Sunday, December 30, 2007

Juno

Every year around the award season a little-film-that-could tends to jump out of nowhere and generate a lot of Oscar buzz. Actually the buzz was heard earlier this year when the extremely low budget musical Once did surprisingly well. Now the talk of this year’s Sundance Festival and Toronto Festival, Juno, is poised to be the dark horse during the award season. Considering Americans’ aversion to musicals and any movie set in a foreign land, I bet Juno is going to have a much wider appeal to the American public than the little cult favorite Once.

It is actually a little deceptive to call Juno a mere comedy and not a musical comedy. The first half hour of the movie has so many songs on the background that it feels pretty much like a musical. Yes, the first half hour of this movie is quite painful to sit through. One has to get used to writer Diablo Cody’s stylized, rapid-fire dialogue that does not ring true and some very caricatured sideline characters. But after the first 30 minutes, the story hits its stride once all the main players are introduced and start to interact with each other.

At first glance, the premise for Juno is rather clichéd, but don’t let that fool you. Cody succeeds in adding new elements and twists to a very used-up concept. Sixteen-year-old Juno (played by Ellen Page) finds herself pregnant after having one-time sex with her best friend, Paulie (played by Michael Cera), a shy and sweet-natured track star. The movie is sort of like Knocked Up meets Little Miss Sunshine. Like Katherine Heigl’s character in Knocked Up, Juno is knocked up after a one time thing and has to face the consequences of her action; like the dysfunctional family in Little Miss Sunshine, Juno’s family at the beginning of the movie appears to have plenty of eccentric behavior. However, Cody combines the two movies’ ideas nicely together in Juno and makes it all afresh.
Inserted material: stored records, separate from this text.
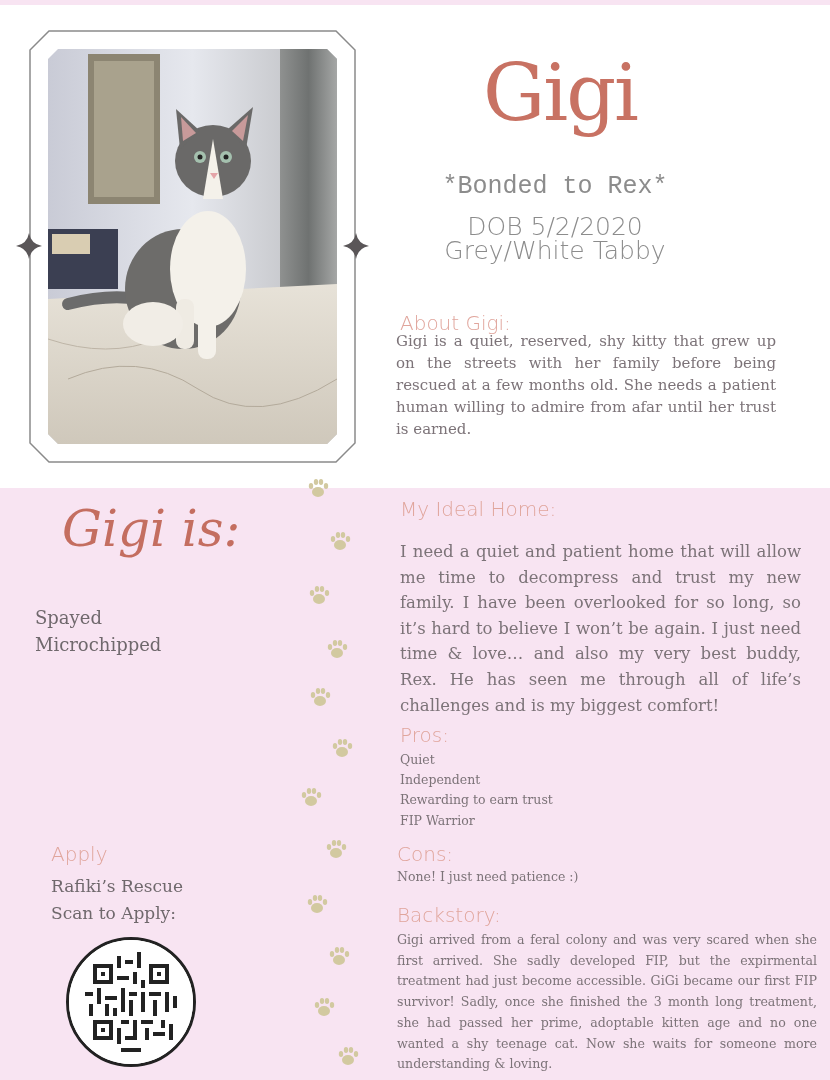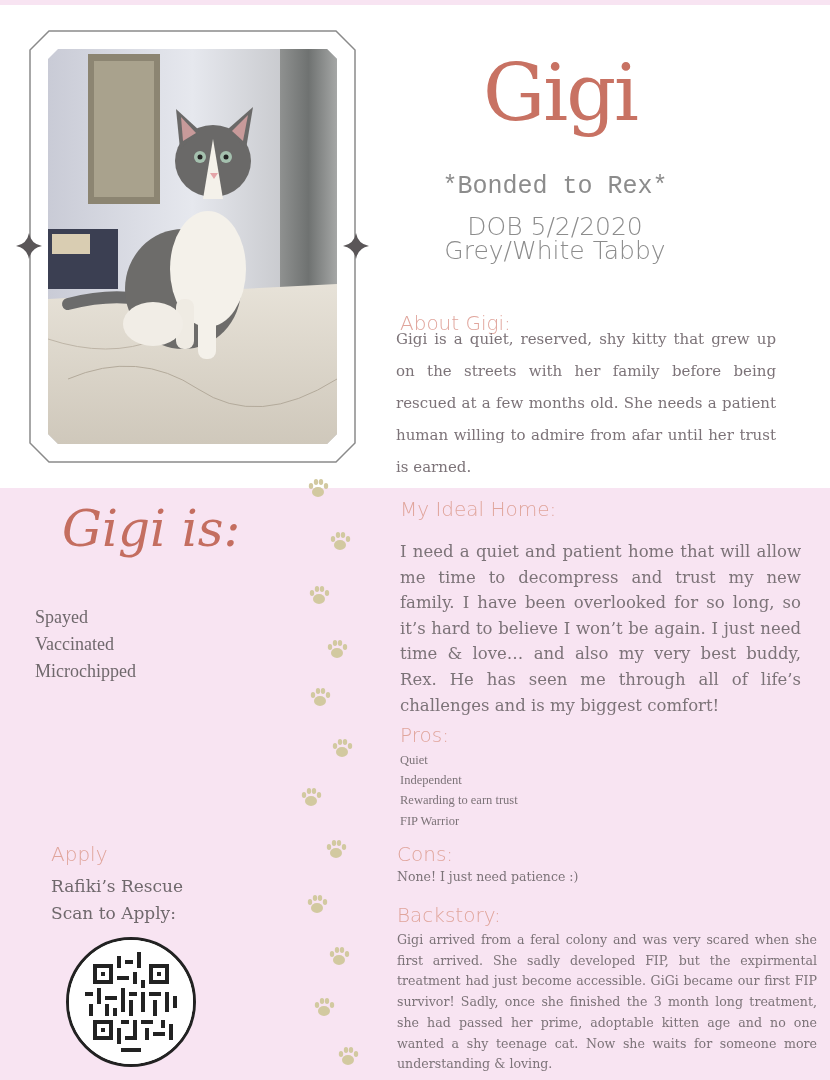--- a/index.html
+++ b/index.html
@@ -133,7 +133,7 @@
 <div class="info-line" style="top:236px;">Grey/White Tabby</div>
 
 <div class="section-heading" style="left:400px; top:311px;">About Gigi:</div>
-<div class="body-text" style="left:396px; top:323px; width:380px; font-size:15px; line-height:32px;">Gigi is a quiet, reserved, shy kitty that grew up on the streets with her family before being rescued at a few months old. She needs a patient human willing to admire from afar until her trust is earned.</div>
+<div class="body-text" style="left:396px; top:330px; width:380px; font-size:15px; line-height:22px;">Gigi is a quiet, reserved, shy kitty that grew up on the streets with her family before being rescued at a few months old. She needs a patient human willing to admire from afar until her trust is earned.</div>
 
 <div class="gigi-is">Gigi is:</div>
 <ul class="list" style="left:35px; top:604px; font-size:18px; line-height:27px; color:#6f686c;">

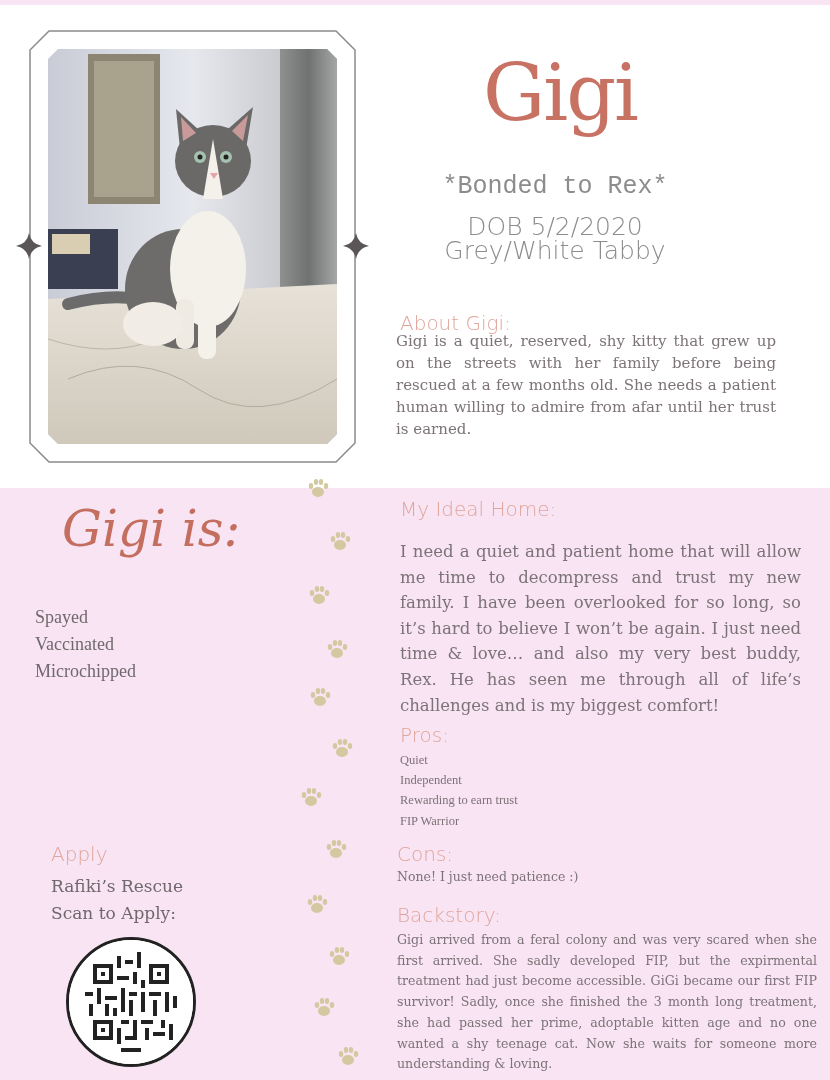--- a/index.html
+++ b/index.html
@@ -49,7 +49,7 @@
     font-family: "DejaVu Serif", serif; font-style: italic;
     font-size: 50px; color: #c46e60;
   }
-  .list { position: absolute; margin: 0; padding: 0; list-style: none; font-family: Liberation Serif, serif; }
+  .list { position: absolute; margin: 0; padding: 0; list-style: none; }
   .list li { margin: 0; padding: 0; }
 
   .paw { position: absolute; width: 22px; height: 22px; }

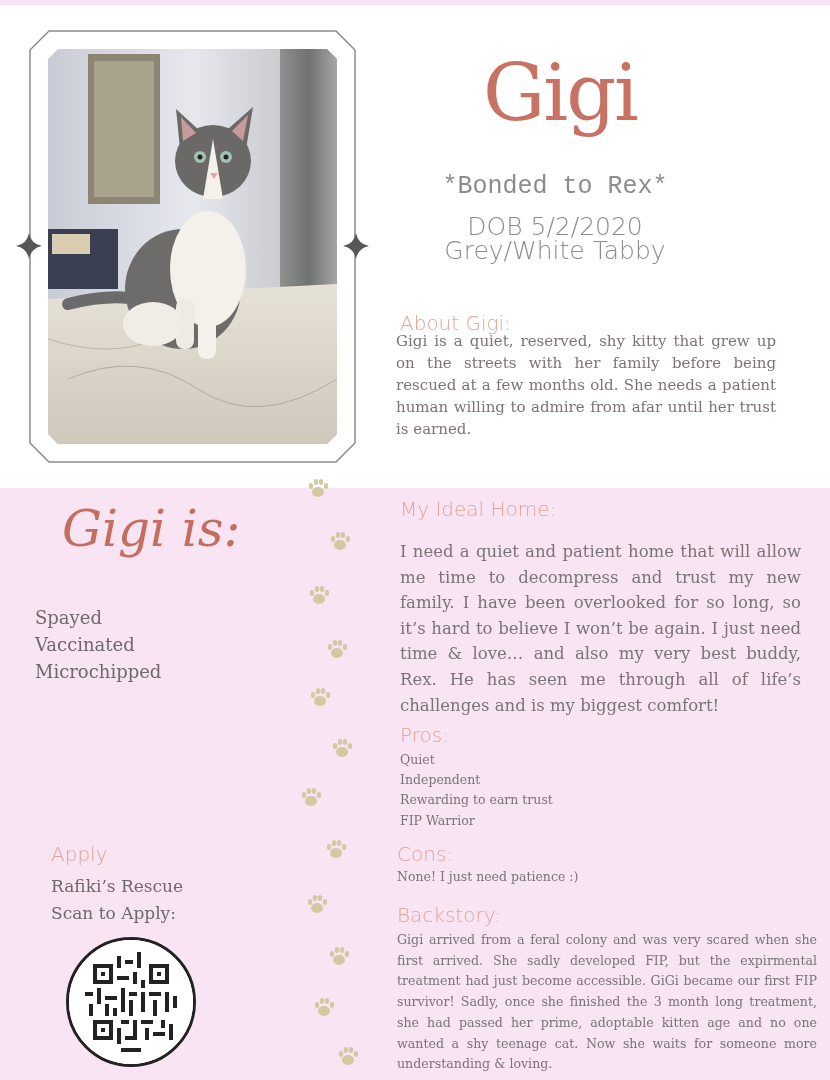--- a/index.html
+++ b/index.html
@@ -138,7 +138,6 @@
 <div class="gigi-is">Gigi is:</div>
 <ul class="list" style="left:35px; top:604px; font-size:18px; line-height:27px; color:#6f686c;">
   <li>Spayed</li>
-  <li>Vaccinated</li>
   <li>Microchipped</li>
 </ul>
Once we pass all the unrealistic talk among the high school kids, Juno’s conversations with adults are much more believable. I don’t think Cody really knows the teenagers’ lingo, but she understands human relationships quite well. The witty banter in this movie doesn’t make me laugh out loud much, but the few quiet moments in this film are among the best of this year. Juno’s question to her dad about love and her realization that there is no perfect life touched me deeply.
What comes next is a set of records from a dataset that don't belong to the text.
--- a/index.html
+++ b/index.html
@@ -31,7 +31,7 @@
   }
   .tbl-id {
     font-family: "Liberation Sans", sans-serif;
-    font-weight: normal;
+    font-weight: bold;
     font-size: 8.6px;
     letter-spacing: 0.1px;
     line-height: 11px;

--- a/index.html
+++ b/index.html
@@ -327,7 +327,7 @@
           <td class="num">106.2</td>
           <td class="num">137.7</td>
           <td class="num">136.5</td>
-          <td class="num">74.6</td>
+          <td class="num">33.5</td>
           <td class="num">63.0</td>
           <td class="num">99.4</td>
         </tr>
Director Jason Reitman handles Cody’s material deftly. In a lesser hand, a movie about pregnancy and baby inevitably becomes over sentimental and melodramatic. Not Jason, he keeps those maudlin sentiments to the minimum and concentrates on Juno’s growth in this movie. There are also some beautiful shots in the movie. After a painful realization, Juno drives her car wildly on the street along side a slow moving train. She finally pulls to the side and the train still keeps the same pace. That shot says so much about her state of mind and life. At her age, she may think life moves at a much faster pace, but it isn’t necessarily so. Even when she stops, life still goes on.
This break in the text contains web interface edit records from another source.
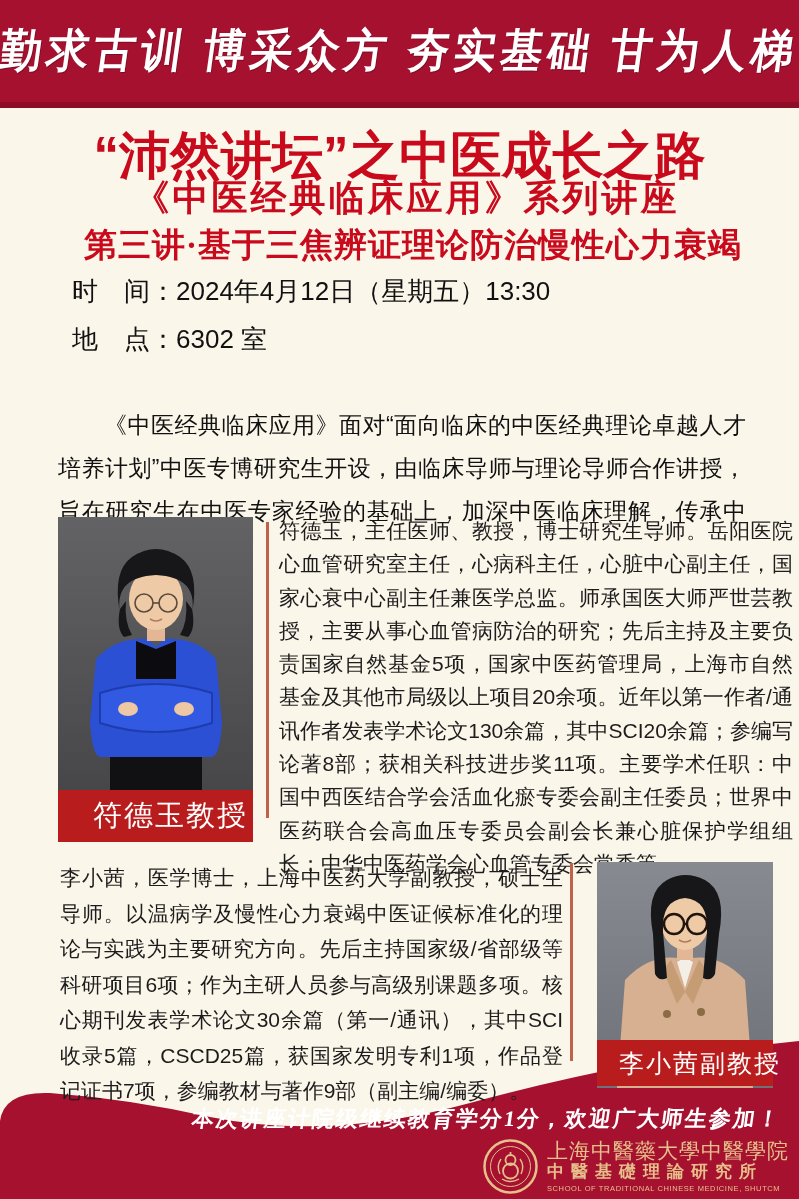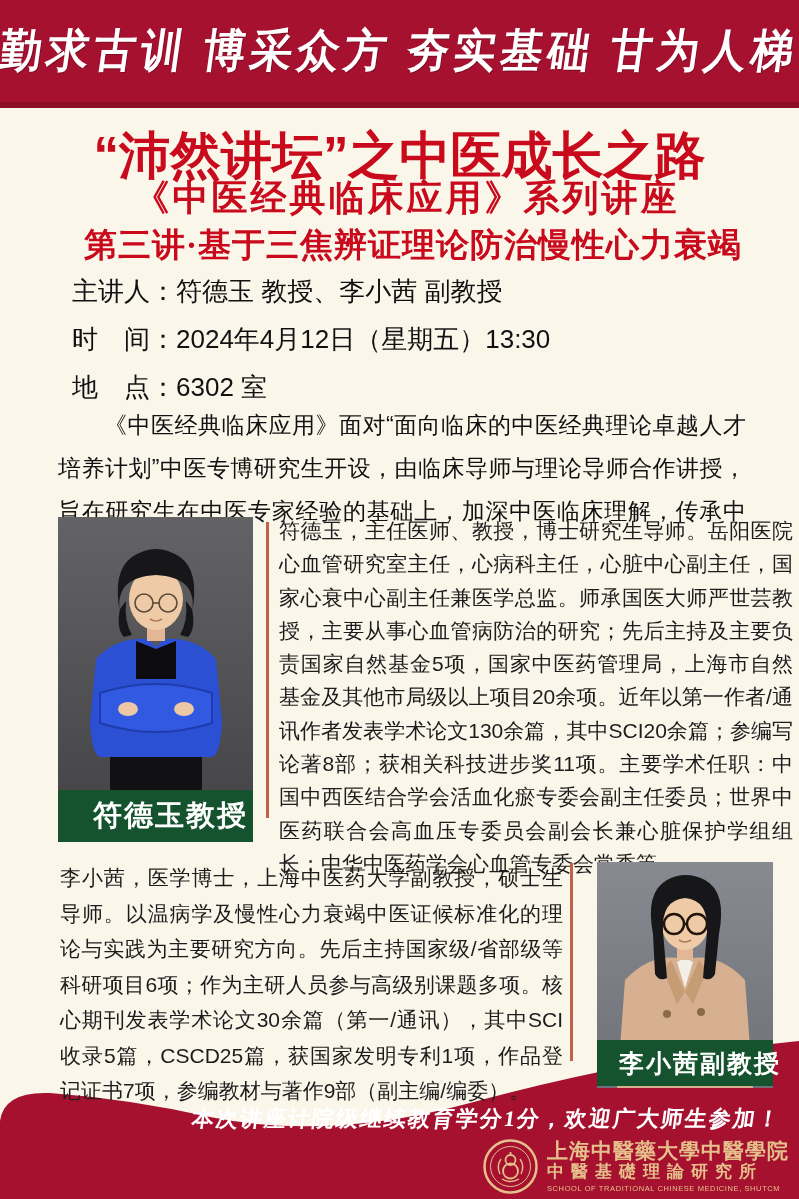--- a/index.html
+++ b/index.html
@@ -85,10 +85,6 @@
 
   <div class="info">
     <div class="info-row">
-      <span class="info-label">主讲人：</span>
-      <span class="info-value">符德玉 教授、李小茜 副教授</span>
-    </div>
-    <div class="info-row">
       <span class="info-label">时　间：</span>
       <span class="info-value">2024年4月12日（星期五）13:30</span>
     </div>

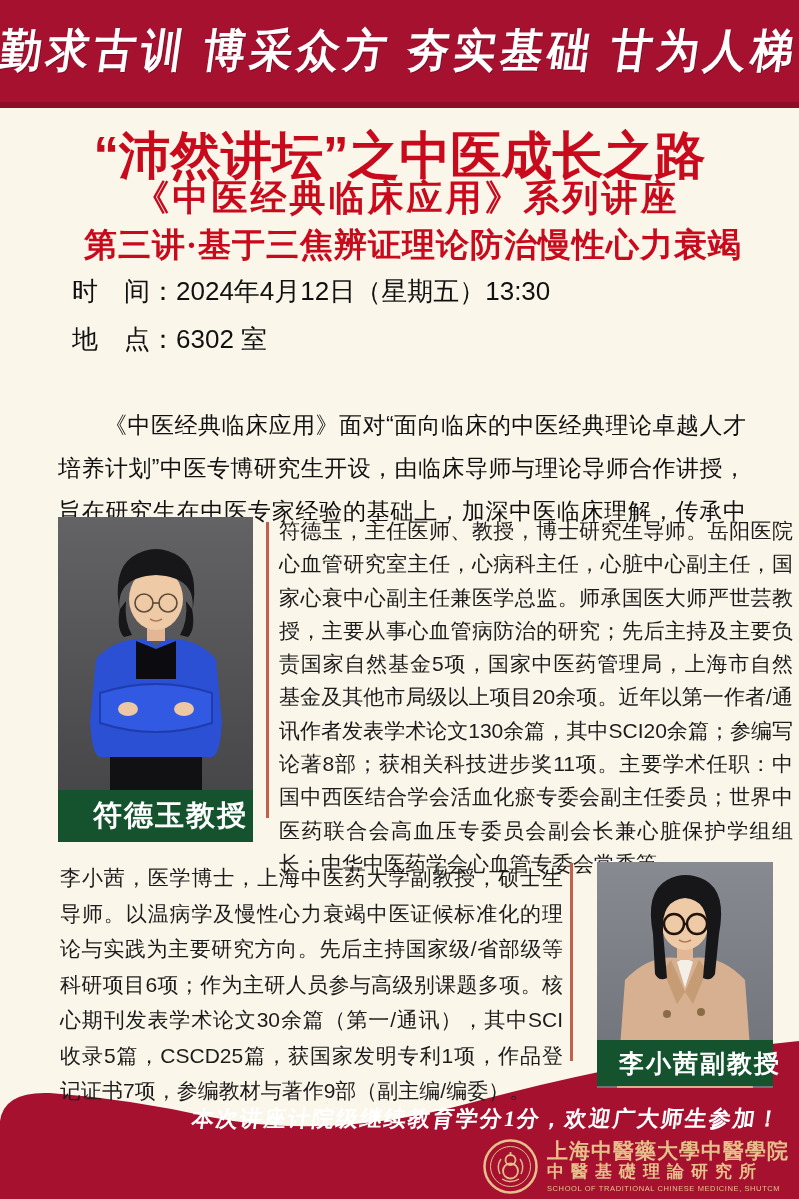--- a/index.html
+++ b/index.html
@@ -41,7 +41,7 @@
   .photo-1 { left:58px; top:517px; width:195px; height:273px; }
   .photo-2 { left:597px; top:862px; width:176px; height:226px; }
   .name-badge {
-    position:absolute; background:#14532d; color:#fff; font-weight:700;
+    position:absolute; background:#b91c1c; color:#fff; font-weight:400;
     display:flex; align-items:center; justify-content:center; z-index:3;
     letter-spacing:2px; white-space:nowrap;padding-left:30px;
   }

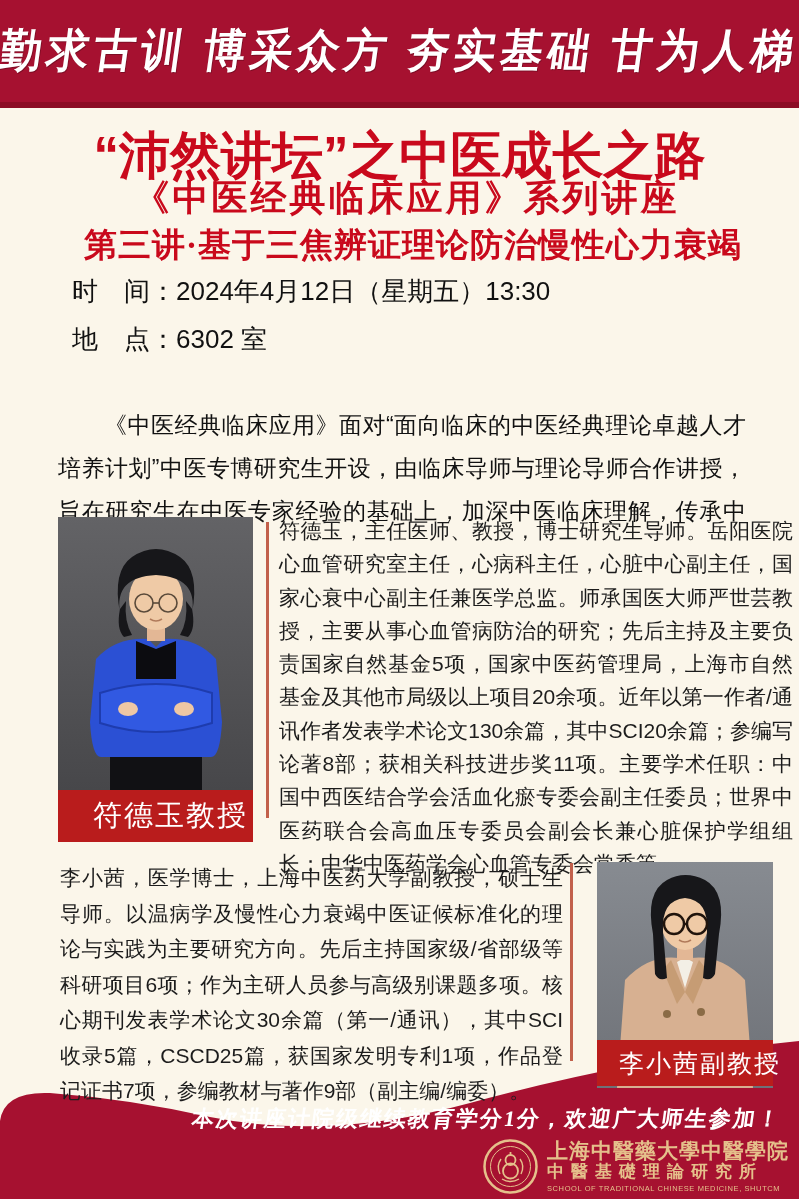--- a/index.html
+++ b/index.html
@@ -66,7 +66,7 @@
     display:flex; align-items:center; gap:8px; color:#e5c08b;
   }
   .org-text { display:flex; flex-direction:column; line-height:1.15; }
-  .org-cn  { font-size:21px; font-weight:bold; font-family:"Liberation Serif", serif; letter-spacing:1px; white-space:nowrap; }
+  .org-cn  { font-size:21px; font-weight:normal; font-family:"Liberation Serif", serif; letter-spacing:1px; white-space:nowrap; }
   .org-sub { font-size:17px; font-weight:bold; font-family:Liberation Mono, monospace; letter-spacing:7px; white-space:nowrap; }
   .org-en  { font-size:7.5px; letter-spacing:.6px; white-space:nowrap; margin-top:2px; }
 </style>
Like that train shot, the casting in this film is also picture perfect. Ellen Page is the heart and soul of this movie and I believe she elevates good material into something superior. It is not easy to deliver fast dialogue with a sense of realism, but she pulls it off effortlessly. Her Juno is the coolest kid I would like to meet in high school with a sense of self and sometimes smart beyond her age, but at the same time she is still a kid and still believes in certain kind of fairy tale life. When that bubble bursts, it is heartbreaking to see the pain written all over her face. My favorite character actor, J.K. Simmons, plays her dad. He knows exactly when to act comedic and when to be serious. He can get more comic mileage out of a short witty line than so many professional stand-up comedians can get in an entire show. When he tells Juno about his unconditional love, he turns an easily corny scene into something truly beautiful and moving.

Please don’t walk out or dismiss this movie after the first half hour because I think more than likely you will be like me, totally won over by the character Juno, her loving family and Page’s phenomenal performance.